Exercise requirements: Everything in the entries except the pictures should be copied exactly.

:::::

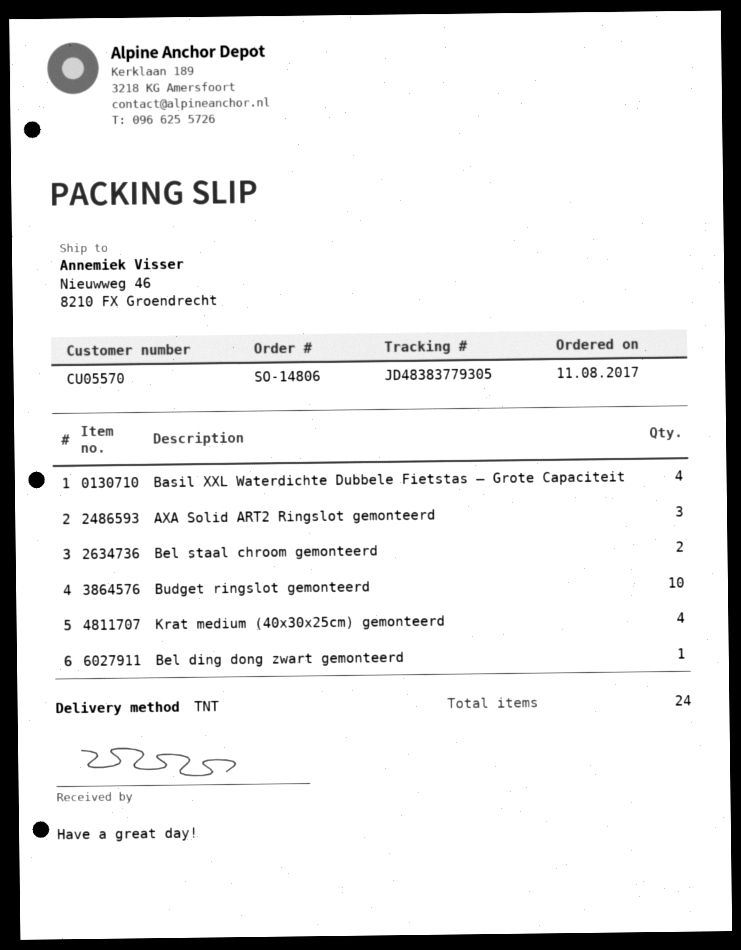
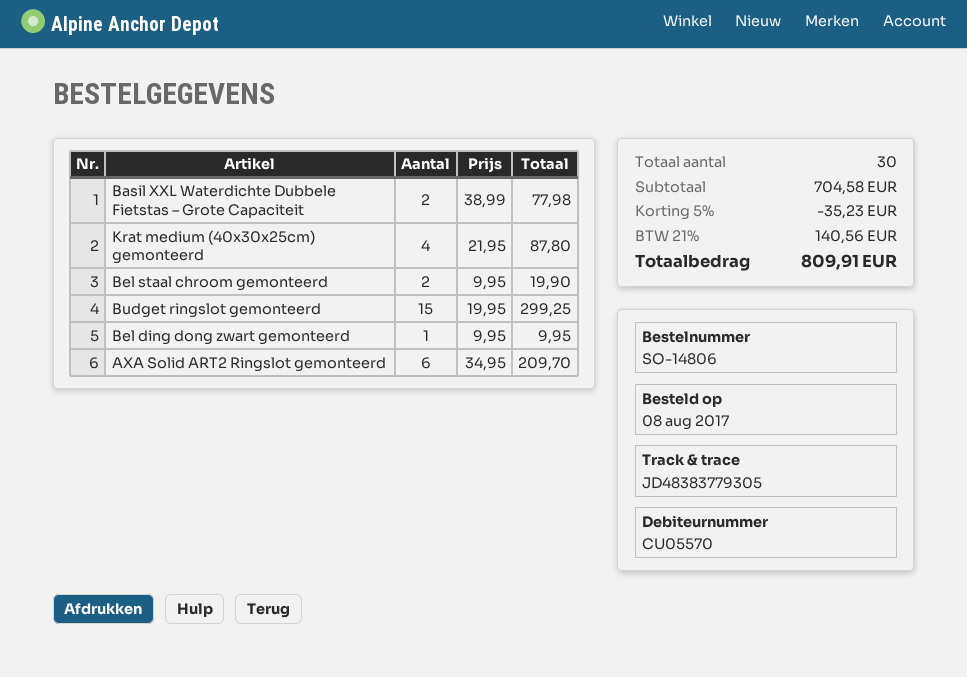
order date: 2017-08-11 -> 2017-08-08
Basil XXL Waterdichte Dubbele Fietstas – Grote Capaciteit: 4 -> 2
AXA Solid ART2 Ringslot gemonteerd: 3 -> 6
Budget ringslot gemonteerd: 10 -> 15
total quantity: 24 -> 30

:::::

Your response:
order date: 2017-08-11 -> 2017-08-08
Basil XXL Waterdichte Dubbele Fietstas – Grote Capaciteit: 4 -> 2
AXA Solid ART2 Ringslot gemonteerd: 3 -> 6
Budget ringslot gemonteerd: 10 -> 15
total quantity: 24 -> 30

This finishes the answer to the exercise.